While vagina dentata is typically a straight-male phenomenon, perhaps you are metaphorically afraid of your girlfriend’s darkest places and are anxious about being chewed up. (If you think Ms. Behavior has gone too far, please remember that you’re the one who used the word “hole.”)
If you find out how “better-adjusted adults” engage, please do enlighten the rest of us. Meanwhile, enjoy your non-girlfriend and your single life for as long as you can sustain the combination. If you manage to keep both going for a year or two before taking the inevitable plunge into merging, you can probably make some money writing a book. Best of all, when you appear on “Oprah,” the caption beneath your head will specify “Lesbian Guru.”
Dear Ms. Behavior:
My girlfriend Jane and I live in an apartment building above our best buddies, Sue and Shane. The four of us are very tight: We baby-sit for each others’ cats, we eat together twice a week and we hang out on the weekends.
The problem is that our foursome has been interrupted. Jane’s best friend from college, Bess, and her girlfriend, Maya, visit us once a month. A few months ago when they were here, they connected with Sue over a shared interest in Buddhist meditation. Now every time they visit, Bess and Maya spend more time downstairs with Sue and Shane than they do with us. Plus, we now have to schedule everything around their meditation, which is disruptive. So, now because the three lesbian Dali Lamas get up at 6 a.m. to meditate, it has killed our Sunday-morning breakfasts with Bess and Maya and our late-night dinners at local restaurants drinking wine.

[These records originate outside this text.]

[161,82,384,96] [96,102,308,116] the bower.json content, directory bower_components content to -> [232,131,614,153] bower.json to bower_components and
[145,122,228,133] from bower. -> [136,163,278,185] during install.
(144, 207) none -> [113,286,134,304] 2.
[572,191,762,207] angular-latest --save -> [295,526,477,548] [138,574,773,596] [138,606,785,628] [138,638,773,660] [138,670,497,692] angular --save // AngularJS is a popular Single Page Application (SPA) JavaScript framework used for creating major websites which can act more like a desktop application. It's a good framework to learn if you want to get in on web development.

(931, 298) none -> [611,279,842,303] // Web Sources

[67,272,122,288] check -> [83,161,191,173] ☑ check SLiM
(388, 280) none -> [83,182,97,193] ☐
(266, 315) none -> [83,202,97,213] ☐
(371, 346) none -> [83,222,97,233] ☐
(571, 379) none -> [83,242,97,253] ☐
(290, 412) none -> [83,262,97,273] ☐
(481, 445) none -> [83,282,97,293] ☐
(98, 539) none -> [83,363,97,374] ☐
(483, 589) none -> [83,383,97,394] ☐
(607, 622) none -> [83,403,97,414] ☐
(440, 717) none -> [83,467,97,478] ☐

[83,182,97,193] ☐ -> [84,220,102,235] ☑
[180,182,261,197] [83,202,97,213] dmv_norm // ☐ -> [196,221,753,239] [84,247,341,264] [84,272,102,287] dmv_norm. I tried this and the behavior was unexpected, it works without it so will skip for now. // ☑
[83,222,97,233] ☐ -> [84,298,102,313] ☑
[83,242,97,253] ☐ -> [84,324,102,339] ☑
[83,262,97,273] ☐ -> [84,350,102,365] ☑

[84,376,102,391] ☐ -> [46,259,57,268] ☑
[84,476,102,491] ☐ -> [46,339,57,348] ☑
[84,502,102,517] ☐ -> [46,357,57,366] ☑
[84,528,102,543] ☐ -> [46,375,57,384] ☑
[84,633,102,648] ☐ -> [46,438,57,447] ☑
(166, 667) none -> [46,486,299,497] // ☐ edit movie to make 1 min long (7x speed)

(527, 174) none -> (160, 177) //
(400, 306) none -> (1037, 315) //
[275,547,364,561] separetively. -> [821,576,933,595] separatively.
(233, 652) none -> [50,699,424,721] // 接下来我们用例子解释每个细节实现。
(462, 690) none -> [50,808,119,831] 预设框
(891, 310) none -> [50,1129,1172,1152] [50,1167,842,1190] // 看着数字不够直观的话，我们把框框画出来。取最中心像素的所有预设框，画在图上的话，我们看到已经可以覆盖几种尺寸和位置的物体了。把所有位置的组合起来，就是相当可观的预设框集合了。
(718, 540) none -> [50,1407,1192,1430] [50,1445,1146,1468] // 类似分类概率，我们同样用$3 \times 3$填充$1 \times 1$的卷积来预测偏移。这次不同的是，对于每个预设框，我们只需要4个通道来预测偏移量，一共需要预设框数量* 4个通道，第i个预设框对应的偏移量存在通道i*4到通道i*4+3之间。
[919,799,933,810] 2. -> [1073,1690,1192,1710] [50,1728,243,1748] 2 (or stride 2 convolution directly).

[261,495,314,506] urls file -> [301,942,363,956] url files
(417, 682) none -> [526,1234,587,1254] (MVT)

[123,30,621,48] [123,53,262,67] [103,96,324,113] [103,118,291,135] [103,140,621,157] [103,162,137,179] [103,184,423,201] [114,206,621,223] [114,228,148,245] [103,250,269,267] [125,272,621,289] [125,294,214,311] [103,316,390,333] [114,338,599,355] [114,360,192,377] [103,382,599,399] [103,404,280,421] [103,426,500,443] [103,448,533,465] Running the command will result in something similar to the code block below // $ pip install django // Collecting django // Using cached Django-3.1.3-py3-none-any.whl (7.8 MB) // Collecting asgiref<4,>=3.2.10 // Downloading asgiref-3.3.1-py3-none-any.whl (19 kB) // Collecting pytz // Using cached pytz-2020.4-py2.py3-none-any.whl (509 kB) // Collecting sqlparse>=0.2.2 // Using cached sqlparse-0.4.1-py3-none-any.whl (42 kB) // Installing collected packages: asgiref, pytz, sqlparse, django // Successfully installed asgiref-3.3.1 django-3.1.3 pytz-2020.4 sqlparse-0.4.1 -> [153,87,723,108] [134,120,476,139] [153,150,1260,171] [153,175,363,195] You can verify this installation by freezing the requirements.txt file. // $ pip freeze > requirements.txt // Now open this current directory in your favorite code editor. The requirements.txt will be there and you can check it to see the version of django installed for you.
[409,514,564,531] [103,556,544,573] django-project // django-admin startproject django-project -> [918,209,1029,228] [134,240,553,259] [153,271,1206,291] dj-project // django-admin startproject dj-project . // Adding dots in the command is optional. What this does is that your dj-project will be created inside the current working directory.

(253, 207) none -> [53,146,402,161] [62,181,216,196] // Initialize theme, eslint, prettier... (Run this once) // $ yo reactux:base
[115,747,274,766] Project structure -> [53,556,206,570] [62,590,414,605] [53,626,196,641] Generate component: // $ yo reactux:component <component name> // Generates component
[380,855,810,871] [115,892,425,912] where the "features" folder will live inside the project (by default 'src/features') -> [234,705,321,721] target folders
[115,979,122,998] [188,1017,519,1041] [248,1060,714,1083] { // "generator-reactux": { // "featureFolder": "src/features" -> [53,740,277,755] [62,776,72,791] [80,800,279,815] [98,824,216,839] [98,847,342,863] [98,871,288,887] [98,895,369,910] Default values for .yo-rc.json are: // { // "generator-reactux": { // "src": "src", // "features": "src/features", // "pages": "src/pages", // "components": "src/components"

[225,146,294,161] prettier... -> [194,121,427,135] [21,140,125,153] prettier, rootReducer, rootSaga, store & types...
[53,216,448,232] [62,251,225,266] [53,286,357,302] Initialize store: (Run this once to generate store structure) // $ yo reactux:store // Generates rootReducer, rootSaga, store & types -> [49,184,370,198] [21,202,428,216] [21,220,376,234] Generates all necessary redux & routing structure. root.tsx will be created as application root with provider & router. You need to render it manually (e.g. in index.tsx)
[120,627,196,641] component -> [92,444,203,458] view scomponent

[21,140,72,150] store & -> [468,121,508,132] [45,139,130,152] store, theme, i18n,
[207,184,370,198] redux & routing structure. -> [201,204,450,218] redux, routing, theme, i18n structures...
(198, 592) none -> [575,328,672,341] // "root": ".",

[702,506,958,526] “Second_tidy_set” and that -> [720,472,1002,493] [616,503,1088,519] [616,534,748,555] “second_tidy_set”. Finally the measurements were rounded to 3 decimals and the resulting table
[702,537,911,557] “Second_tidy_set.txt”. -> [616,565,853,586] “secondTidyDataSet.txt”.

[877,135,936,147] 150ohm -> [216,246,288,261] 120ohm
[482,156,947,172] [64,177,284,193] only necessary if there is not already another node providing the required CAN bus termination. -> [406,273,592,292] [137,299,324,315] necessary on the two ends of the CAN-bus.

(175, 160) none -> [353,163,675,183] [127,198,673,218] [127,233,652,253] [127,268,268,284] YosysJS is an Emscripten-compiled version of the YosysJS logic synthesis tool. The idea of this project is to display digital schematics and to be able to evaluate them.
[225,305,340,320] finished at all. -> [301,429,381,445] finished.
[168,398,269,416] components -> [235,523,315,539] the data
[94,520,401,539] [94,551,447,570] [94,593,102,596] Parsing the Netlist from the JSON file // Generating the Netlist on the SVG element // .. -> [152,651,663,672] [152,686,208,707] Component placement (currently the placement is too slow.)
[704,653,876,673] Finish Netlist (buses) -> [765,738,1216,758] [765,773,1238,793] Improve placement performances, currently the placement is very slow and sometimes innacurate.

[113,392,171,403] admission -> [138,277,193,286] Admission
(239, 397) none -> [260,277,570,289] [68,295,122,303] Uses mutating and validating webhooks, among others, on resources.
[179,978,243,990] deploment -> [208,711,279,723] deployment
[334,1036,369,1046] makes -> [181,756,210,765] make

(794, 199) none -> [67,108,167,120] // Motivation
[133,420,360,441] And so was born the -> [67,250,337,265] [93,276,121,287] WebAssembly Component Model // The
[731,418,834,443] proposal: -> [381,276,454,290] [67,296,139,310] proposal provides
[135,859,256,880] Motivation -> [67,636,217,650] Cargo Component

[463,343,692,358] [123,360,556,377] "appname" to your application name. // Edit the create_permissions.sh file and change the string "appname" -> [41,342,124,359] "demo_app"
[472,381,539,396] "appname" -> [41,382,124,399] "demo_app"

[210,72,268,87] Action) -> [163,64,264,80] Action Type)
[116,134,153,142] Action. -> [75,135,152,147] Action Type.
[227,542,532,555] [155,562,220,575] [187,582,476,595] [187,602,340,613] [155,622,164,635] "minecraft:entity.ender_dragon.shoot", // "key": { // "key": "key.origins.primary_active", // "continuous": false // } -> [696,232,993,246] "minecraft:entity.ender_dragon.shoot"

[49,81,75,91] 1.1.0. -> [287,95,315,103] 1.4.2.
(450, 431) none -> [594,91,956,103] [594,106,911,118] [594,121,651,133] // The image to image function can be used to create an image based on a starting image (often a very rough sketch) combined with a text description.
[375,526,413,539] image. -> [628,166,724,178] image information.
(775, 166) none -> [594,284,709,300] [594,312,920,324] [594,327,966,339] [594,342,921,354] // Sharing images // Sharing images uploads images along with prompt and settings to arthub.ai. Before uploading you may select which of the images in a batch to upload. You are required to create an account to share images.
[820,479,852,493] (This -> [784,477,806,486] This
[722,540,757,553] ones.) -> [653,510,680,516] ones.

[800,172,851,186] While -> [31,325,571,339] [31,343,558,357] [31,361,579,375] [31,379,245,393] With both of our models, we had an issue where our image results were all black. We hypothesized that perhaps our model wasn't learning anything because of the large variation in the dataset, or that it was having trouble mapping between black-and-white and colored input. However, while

I know it’s petty, but I hate that Bess and Maya now seem closer to Sue and Shane than to us. Plus all that ridiculous talk about spirituality is just plain annoying. Should I say something to the four of them? Should Jane and I mention that we feel left out? — Anti Om
Dear Anti Om:
Don’t worry; it will pass. Buddhists, especially those who are relatively new to the practice, eventually tire of one another or burn out on the whole idea of nirvana. Bess and Maya will soon remember how much they like to eat and drink and laugh out loud, and they will recall that your shallow breathing and pitiful flaws are compelling.
Meanwhile, don’t try to “fix” anything by complaining that you feel left out. Just relax into the knowledge that they’ll be back and that you’re OK exactly as you are.